The Democratic state convention met on September 14 at Herkimer and nominated Gov. Marcy and Lt. Gov. Tracy for re-election; and an electoral ticket pledged to Martin Van Buren for president and Richard M. Johnson for vice president.

The Whig state convention nominated Jesse Buel for Governor, and Gamaliel H. Barstow for Lieutenant Governor; and an electoral ticket pledged to William Henry Harrison for president.

The Equal Rights Party state convention met on September 15 at Utica; Robert Townsend Jr. was Chairman. They nominated Isaac S. Smith, of Buffalo, for Governor; and Moses Jaques, of New York City, for Lieutenant Governor.

==State Senate==
===Districts===
- The First District (4 seats) consisted of Kings, New York, Queens, Richmond and Suffolk counties.
- The Second District (4 seats) consisted of Delaware, Dutchess, Orange, Putnam, Rockland, Sullivan, Ulster and Westchester counties.
- The Third District (4 seats) consisted of Albany, Columbia, Greene, Rensselaer, Schenectady and Schoharie counties.
- The Fourth District (4 seats) consisted of Clinton, Essex, Franklin, Hamilton, Montgomery, St.

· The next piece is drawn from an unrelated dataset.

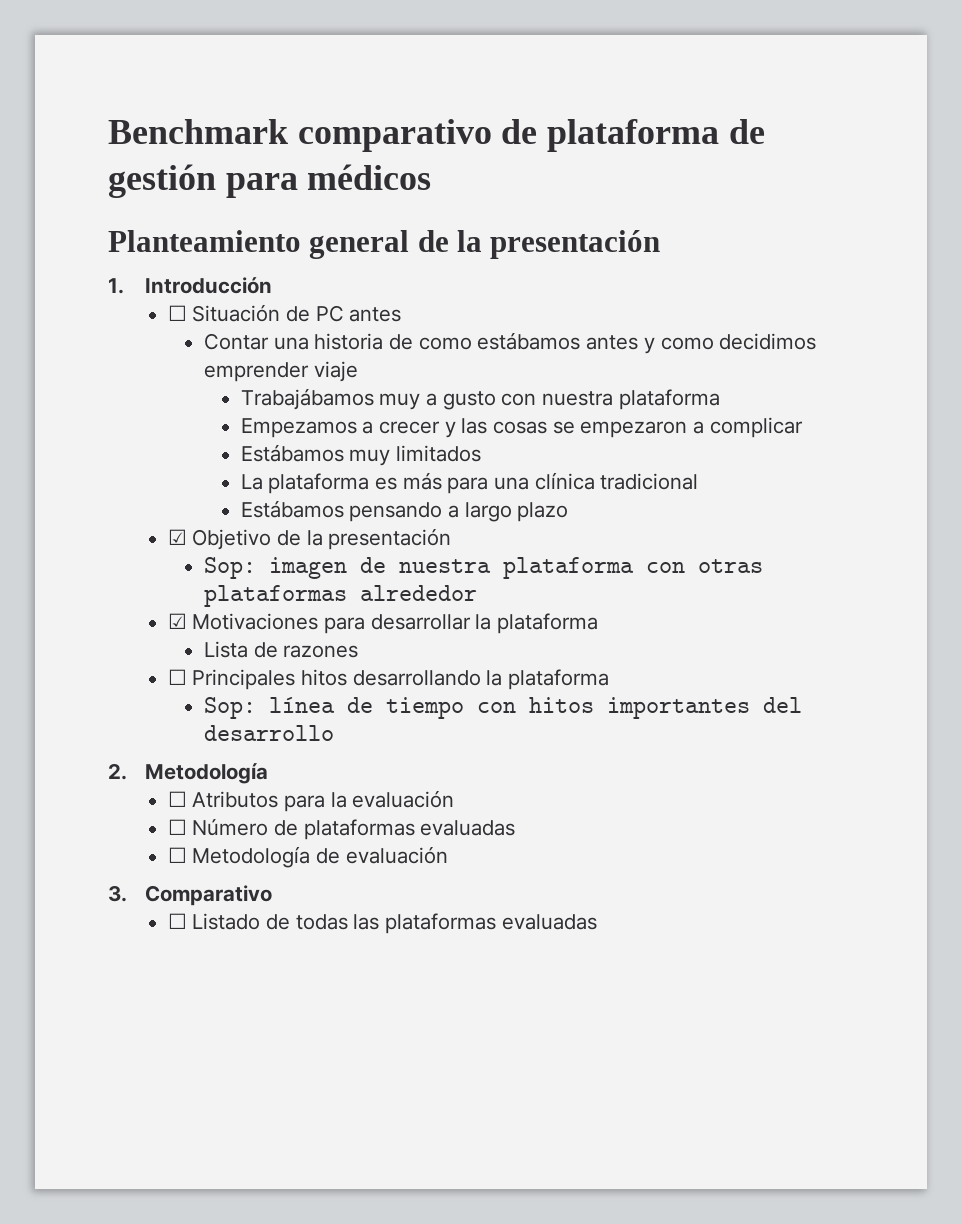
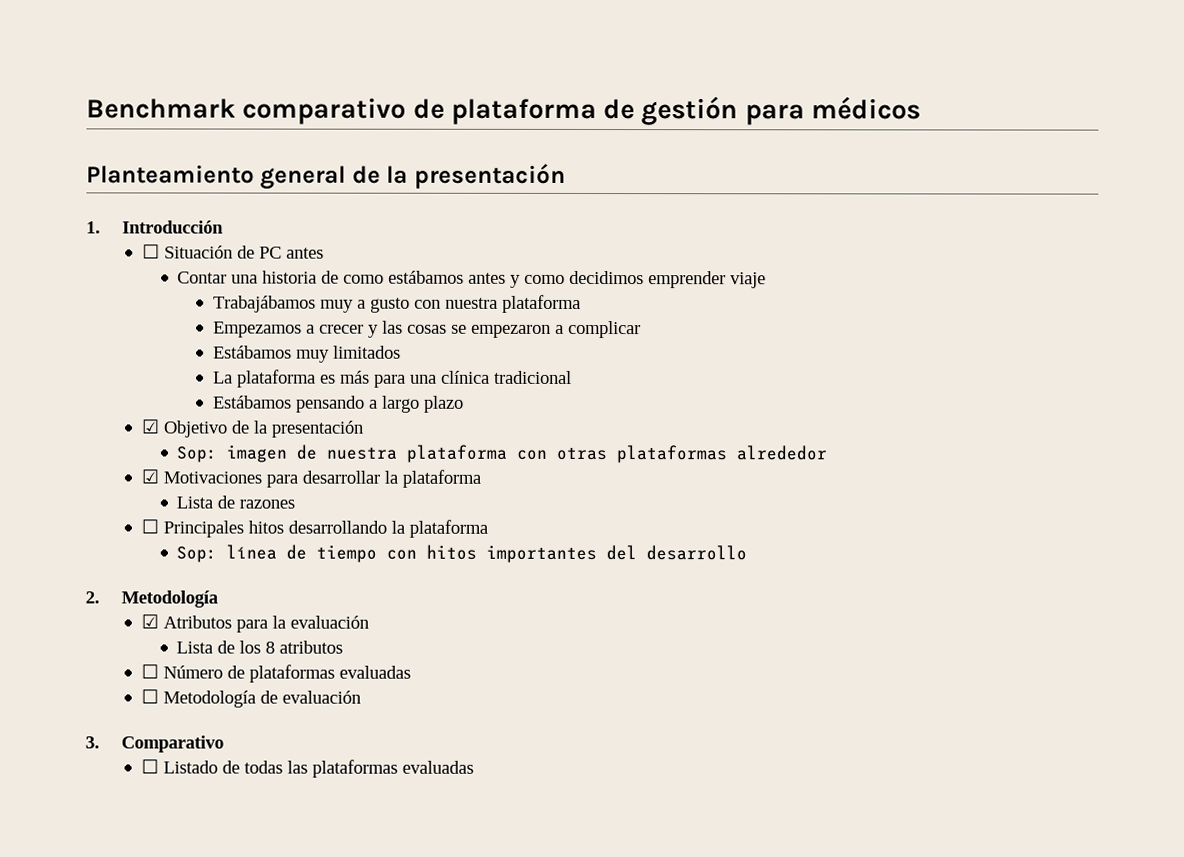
- ☐ Atributos para la evaluación
+ ☑ Atributos para la evaluación
+ Lista de los 8 atributos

Lawrence, Saratoga, Warren and Washington counties.
- The Fifth District (4 seats) consisted of Herkimer, Jefferson, Lewis, Madison, Oneida and Oswego counties.
- The Sixth District (4 seats) consisted of Broome, Chenango, Cortland, Otsego, Steuben, Tioga and Tompkins counties.
- The Seventh District (4 seats) consisted of Cayuga, Onondaga, Ontario, Seneca, Wayne and Yates counties.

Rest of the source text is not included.